Неужели богомерзкую тварь подложили сторонники Николая, не имеющие иной возможности насолить всемогущему вельможе? Странный способ гражданского протеста. Да и навряд ли у его высочества в Петербурге найдутся сторонники. Сомнительная популярность третьего сына покойного императора в военно-чиновничьей среде стала притчей во языцех. Даже шельмоватый Бенкендорф — извечный критик и оппонент Семена Николаевича — среди первых присягнул Константину. А кроме него у Двинова нет и не может быть серьезных противников. Ни одна живая душа не посмеет выкинуть этакий кунштюк! Слишком опасно…
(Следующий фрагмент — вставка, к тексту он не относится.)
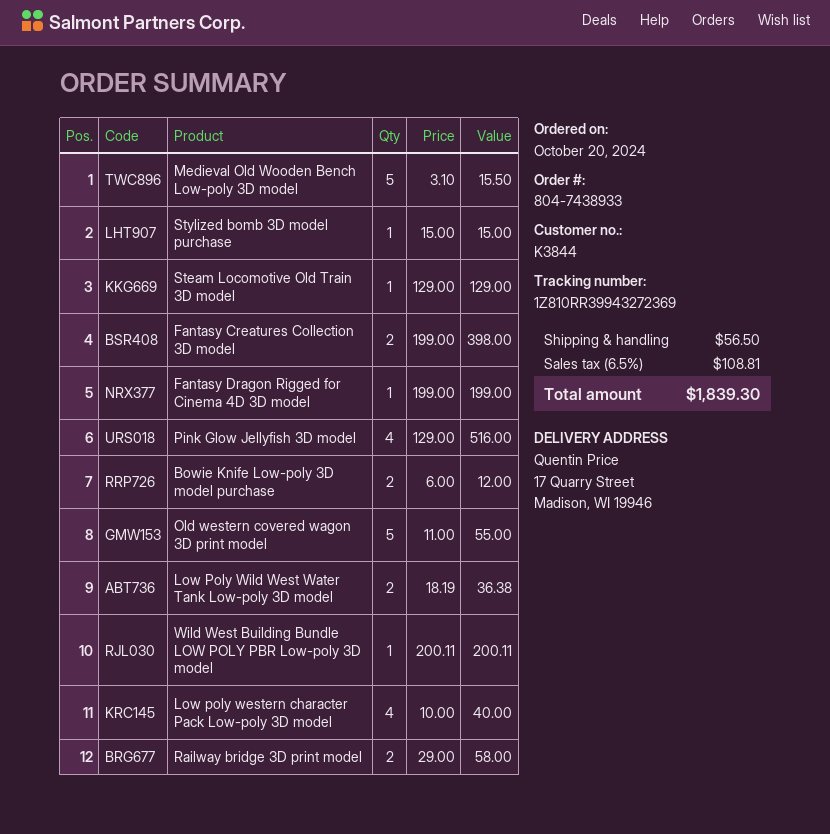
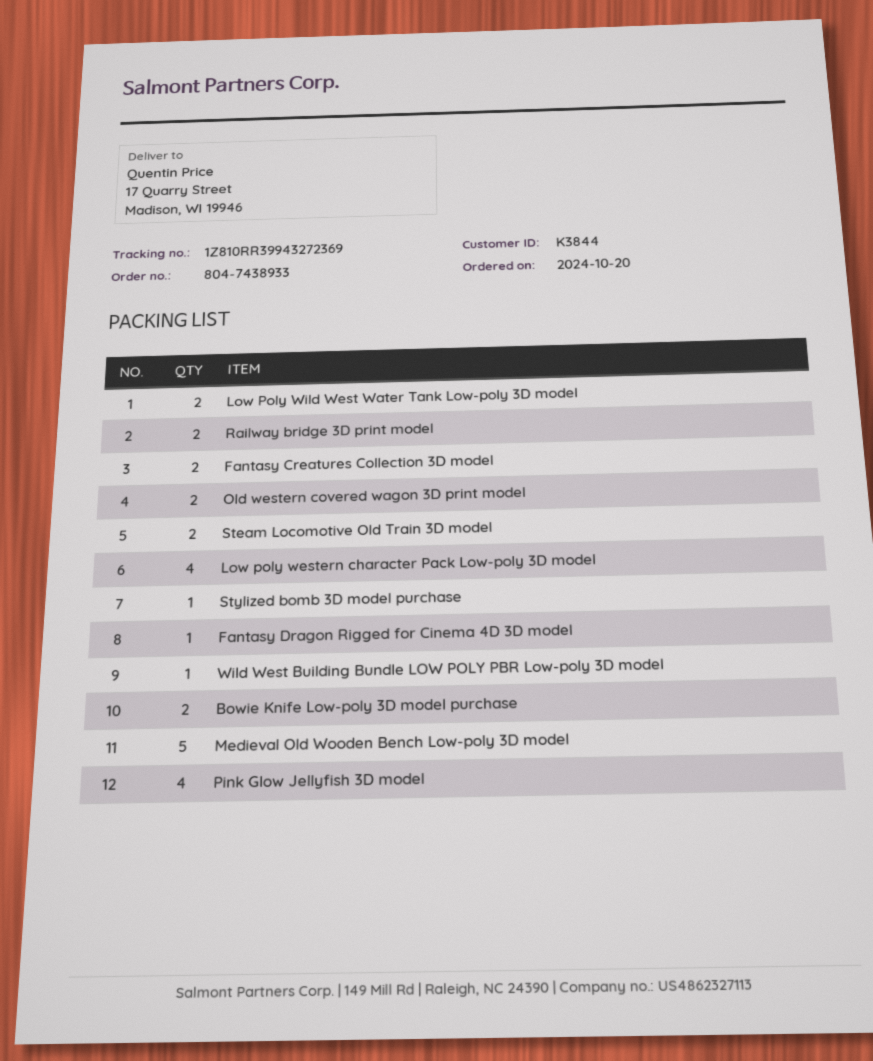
Steam Locomotive Old Train 3D model: 1 -> 2
Old western covered wagon 3D print model: 5 -> 2

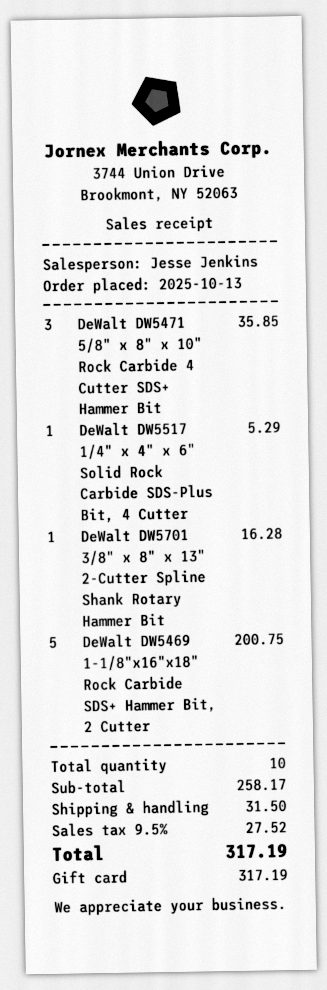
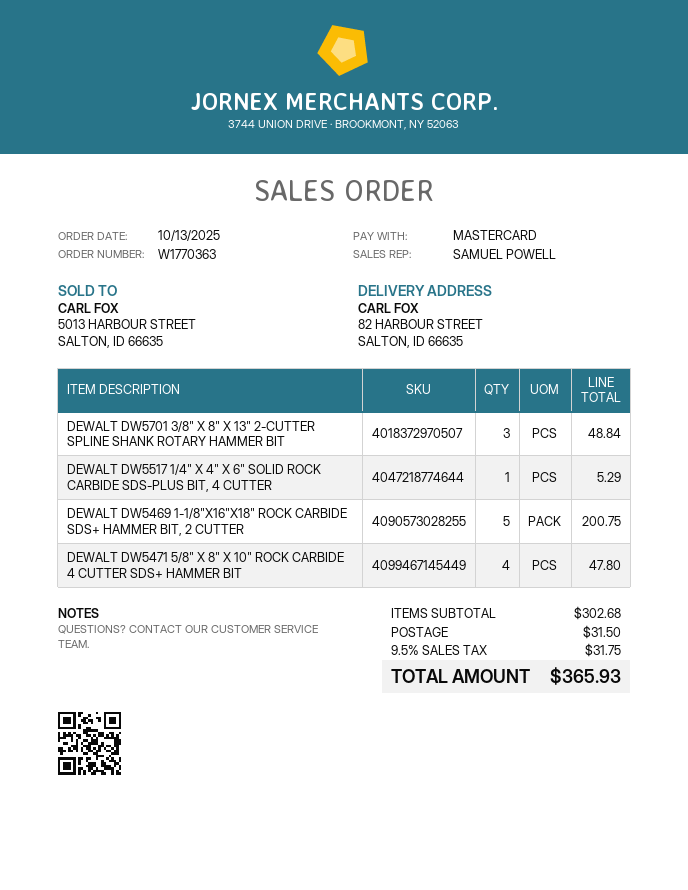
sales rep: Jesse Jenkins -> SAMUEL POWELL
payment method: gift card -> Mastercard
DeWalt DW5471 5/8" x 8" x 10" Rock Carbide 4 Cutter SDS+ Hammer Bit: 3 for 35.85 -> 4 for 47.80
DeWalt DW5701 3/8" x 8" x 13" 2-Cutter Spline Shank Rotary Hammer Bit: 1 for 16.28 -> 3 for 48.84
subtotal: 258.17 -> 302.68
tax: 9.5% = 27.52 -> 9.5% = 31.75
total: 317.19 -> 365.93

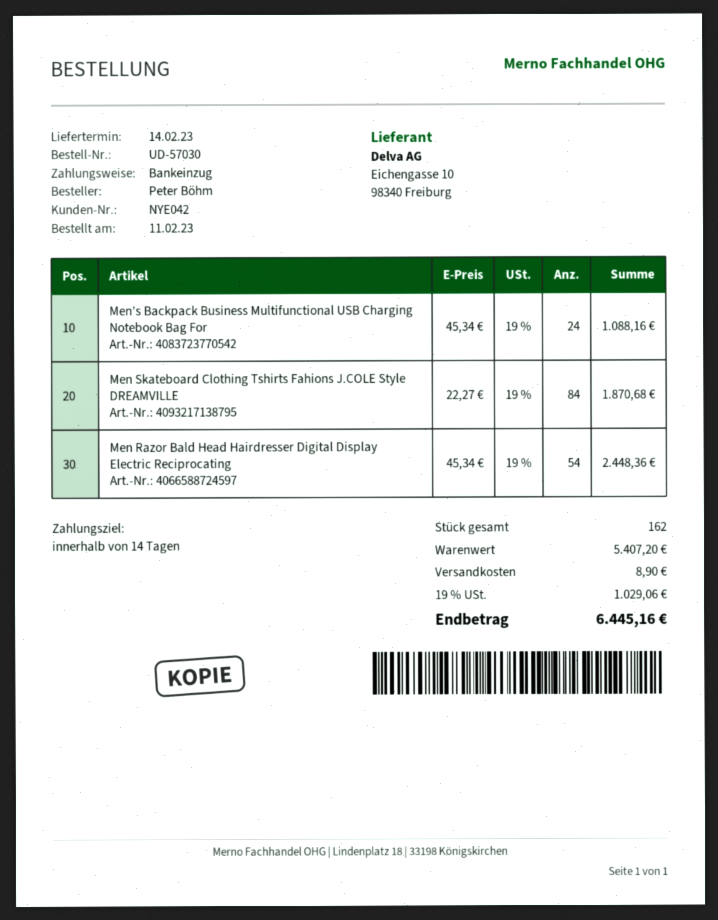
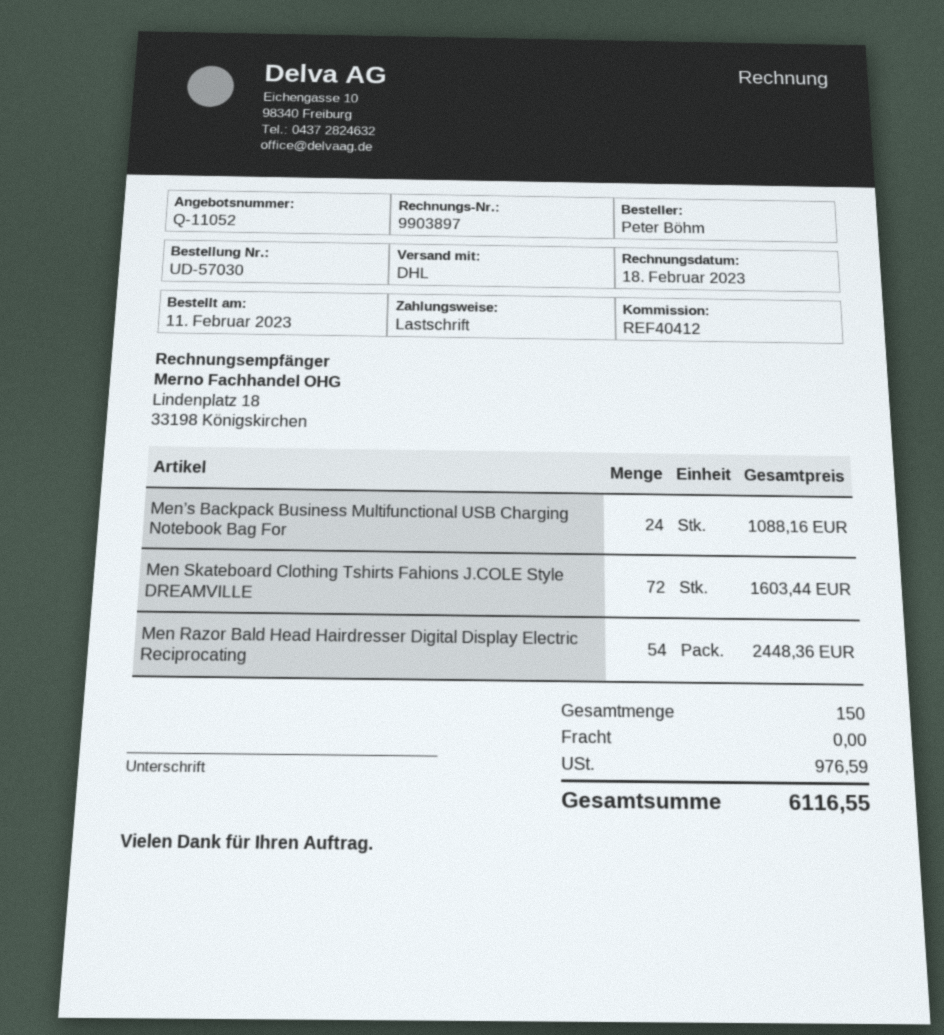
Men Skateboard Clothing Tshirts Fahions J.COLE Style DREAMVILLE: 84 for 1870.68 -> 72 for 1603.44
total quantity: 162 -> 150
shipping: 8.90 -> 0.00
tax: 1029.06 -> 976.59
total: 6445.16 -> 6116.55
В свете давно не секрет, кто именно станет фактическим соправителем России в новом царствовании и какой курс возьмет правительствующий сенат. Не потому ли Александр еще в 1823 году озаботился тайным манифестом, предрекая трон закостенелому государственнику и ретрограду Николаю? Затея, конечно, лестная (уважают!), но все одно пустая. Дудки, Ваше Императорское Величество, не на того напали!

Похоже, политические интриги здесь ни при чем. А что тогда?

Быть может, чудовищный подклад — дело рук завистников?

Семену Николаевичу посчастливилось занимать выгодную должность и с точки зрения «кормлений». Тут грех жаловаться. Двинову, за глаза называемому князем Хованским, изрядно завидовали. Мимо сенатора не проходил ни один мало-мальски важный строительный прожект или ремонтный подряд, что всякий раз сулило барашка в бумажке (оттого и «князь Хованский»). Поначалу его превосходительство опирался на высокопоставленных друзей, но со временем пути-дорожки разошлись. Семен Николаевич продвинулся наверх — угодил в близкие соратники Великого князя, а бывшие товарищи в сенаторских креслах не усидели, сползли на чиновничьи стулья. Пожиже и похлипче. Весьма по сему поводу огорчались и, вне всяких сомнений, держали на Двинова сердце. Впрочем, сами виноваты! Кто мешал обогатиться, когда была возможность? И вообще, можно ли порицать человека за следование стародавним русским обычаям. Помог людям, прими благодарность… Воистину говорят: «Где кисель, там и сел!»

Сенатор хлопнул себя по лбу. А может, крысолов — поэт-заговорщик Рылеев? Кондратий Федорович имеет все основания точить на тайного советника зуб. А как же иначе? Ведь Двинов отбил у литератора пассию.